Apple supplier Foxconn now has another crisis on its hands.

A group of hackers known as Swagg Security is taking credit for a breach of Foxconn network security, resulting in the theft of usernames, passwords, and other private information.

In a series of Twitter posts yesterday, the group boasted that it publicly released the information on the Pirate Bay Web site as well as on Pastebin. The attack grabbed the credentials of every Foxconn employee, according to 9to5Mac, including Terry Gou, CEO of parent Hon Hai Industries.

Beyond damaging Foxconn internally, the stolen information could also create trouble for some of the company's technology partners.

"The passwords inside these files could allow individuals to make fraudulent orders under big companies like Microsoft, Apple, IBM, Intel, and Dell," Swagg Security said on its Pastebin page. Be careful ; )"

In response, Foxconn has taken down a Web site (Google cached version) explaining the services it provides to some of its key partners, including Apple, HP, Cisco, and Acer.

The group apparently was able to sneak past Foxconn's security by taking advantage of vulnerabilites in an outdated version of Internet Explorer used by one of the company's workers. Swagg Security even warned its intended victim on January 26 to make sure its browsers were up-to-date though it didn't name Foxconn as that victim.

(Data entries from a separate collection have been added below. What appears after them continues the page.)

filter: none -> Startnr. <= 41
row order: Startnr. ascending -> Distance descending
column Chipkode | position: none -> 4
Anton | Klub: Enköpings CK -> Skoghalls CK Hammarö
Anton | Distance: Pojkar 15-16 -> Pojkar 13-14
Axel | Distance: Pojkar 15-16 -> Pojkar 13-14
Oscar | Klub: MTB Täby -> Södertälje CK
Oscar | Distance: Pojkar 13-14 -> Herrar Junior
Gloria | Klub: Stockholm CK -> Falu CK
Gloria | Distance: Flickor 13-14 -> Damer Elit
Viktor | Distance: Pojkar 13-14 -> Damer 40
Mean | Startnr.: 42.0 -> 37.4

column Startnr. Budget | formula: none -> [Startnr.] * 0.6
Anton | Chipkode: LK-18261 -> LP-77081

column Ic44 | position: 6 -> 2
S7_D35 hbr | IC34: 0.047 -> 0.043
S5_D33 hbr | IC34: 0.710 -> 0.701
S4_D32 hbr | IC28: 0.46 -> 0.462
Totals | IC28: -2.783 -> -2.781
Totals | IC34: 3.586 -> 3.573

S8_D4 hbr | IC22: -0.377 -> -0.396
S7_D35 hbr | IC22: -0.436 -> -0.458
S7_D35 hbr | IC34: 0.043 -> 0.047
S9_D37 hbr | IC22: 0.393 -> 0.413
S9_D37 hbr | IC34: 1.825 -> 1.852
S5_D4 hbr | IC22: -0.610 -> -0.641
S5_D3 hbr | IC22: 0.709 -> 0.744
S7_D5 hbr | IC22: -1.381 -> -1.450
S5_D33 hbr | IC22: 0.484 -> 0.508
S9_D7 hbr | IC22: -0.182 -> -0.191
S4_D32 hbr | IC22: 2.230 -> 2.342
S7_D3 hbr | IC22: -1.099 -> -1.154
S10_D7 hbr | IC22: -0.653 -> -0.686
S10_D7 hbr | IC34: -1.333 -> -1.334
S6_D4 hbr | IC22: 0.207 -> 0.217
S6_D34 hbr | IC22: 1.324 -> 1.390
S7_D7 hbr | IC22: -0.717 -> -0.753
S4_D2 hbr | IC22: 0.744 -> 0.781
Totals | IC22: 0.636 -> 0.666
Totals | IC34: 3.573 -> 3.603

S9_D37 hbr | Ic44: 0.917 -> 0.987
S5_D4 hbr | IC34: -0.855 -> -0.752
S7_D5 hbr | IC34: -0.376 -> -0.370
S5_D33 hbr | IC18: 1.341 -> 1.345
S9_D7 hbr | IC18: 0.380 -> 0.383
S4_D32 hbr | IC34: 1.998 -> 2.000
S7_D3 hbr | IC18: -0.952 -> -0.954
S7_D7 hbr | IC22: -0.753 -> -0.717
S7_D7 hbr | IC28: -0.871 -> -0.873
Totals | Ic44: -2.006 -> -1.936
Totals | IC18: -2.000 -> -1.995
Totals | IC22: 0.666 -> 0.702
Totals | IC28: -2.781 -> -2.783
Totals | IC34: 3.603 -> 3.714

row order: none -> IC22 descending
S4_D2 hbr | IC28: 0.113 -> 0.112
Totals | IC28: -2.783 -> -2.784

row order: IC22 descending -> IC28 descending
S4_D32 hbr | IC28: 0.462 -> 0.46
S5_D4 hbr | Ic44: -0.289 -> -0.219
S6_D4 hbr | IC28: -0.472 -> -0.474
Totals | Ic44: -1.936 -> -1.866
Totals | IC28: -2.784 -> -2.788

Accessing some of the log-in information, 9to5Mac confirmed that the usernames and passwords did provide access to several Foxconn servers, most of them hosting intranet sites for company clients.

Why Foxconn? Simple answer.

Swagg Security staged its attack in response to all the reports of poor and demeaning working conditions at the manufacturer's factories across China.

Both Foxconn and Apple have been been hit by complaints over the treatment of workers at the various plants. Both companies have defended themselves, publicly stating that factory worker conditions are of great concern.

(Editors' note: Critics of Apple and Foxconn are delivering petitions to a number of Apple stores today, demanding an "ethical" iPhone 5. CNET is covering events in New York and San Francisco.)

Apparently, Foxconn's and Apple's statements haven't been enough to convince the people behind Swagg Security.

"So Foxconn thinks they got 'em some swagger because they work with the Big Boys from Intel, Microsoft, IBM, and Apple? Fool, You don't know what swagger is," the group boasted on its Pastebin page. "They say you got your employees all worked up, committing suicide 'n stuff. They say you hire chinese workers 'cause you think the taiwanese are elite. We got somethin' served up good...real good. Your not gonna' know what hit you by the time you finish this release. Your company gonna' crumble, and you deserve it."

Asked about the breach, a Foxconn spokeswoman told CNET that the company does not comment on matters of internal network security.